**What you have to do**: Return the listing in full and exactly, but without a single picture.

##### The data #####

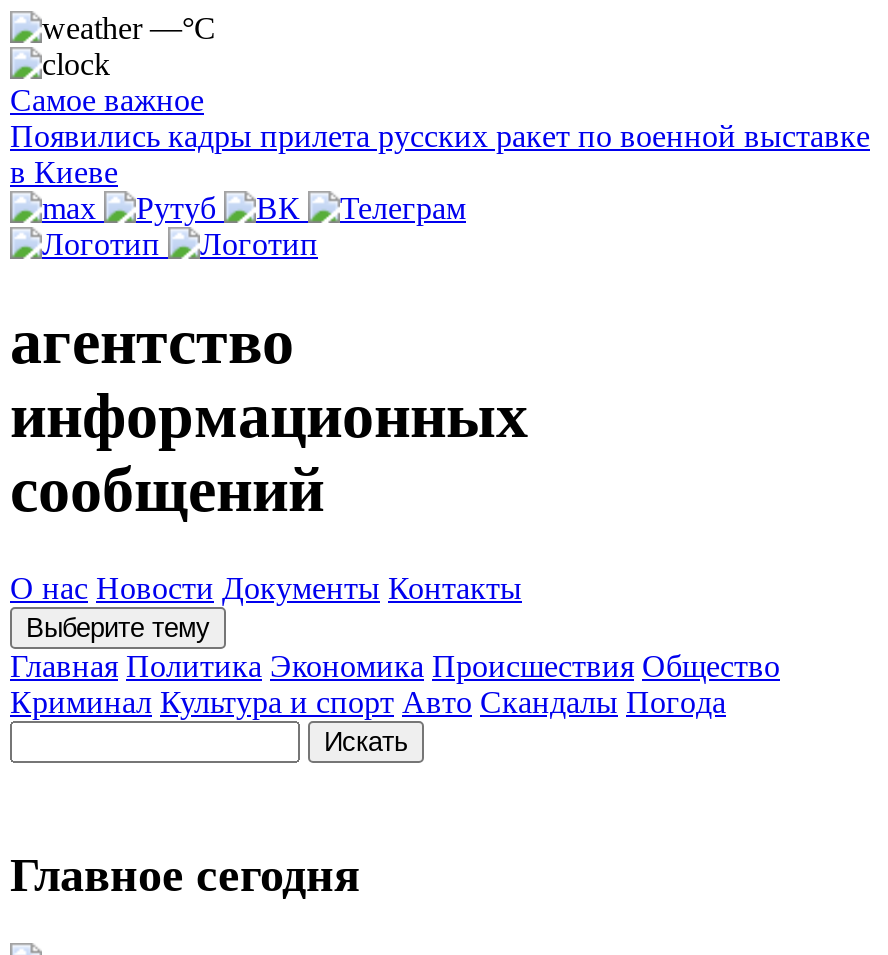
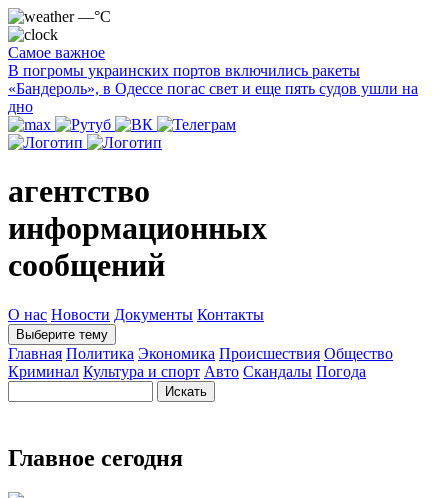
- Появились кадры прилета русских ракет по военной выставке
- в Киеве
+ В погромы украинских портов включились ракеты
+ «Бандероль», в Одессе погас свет и еще пять судов ушли на
+ дно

#####

**Result of this task**:
- Появились кадры прилета русских ракет по военной выставке
- в Киеве
+ В погромы украинских портов включились ракеты
+ «Бандероль», в Одессе погас свет и еще пять судов ушли на
+ дно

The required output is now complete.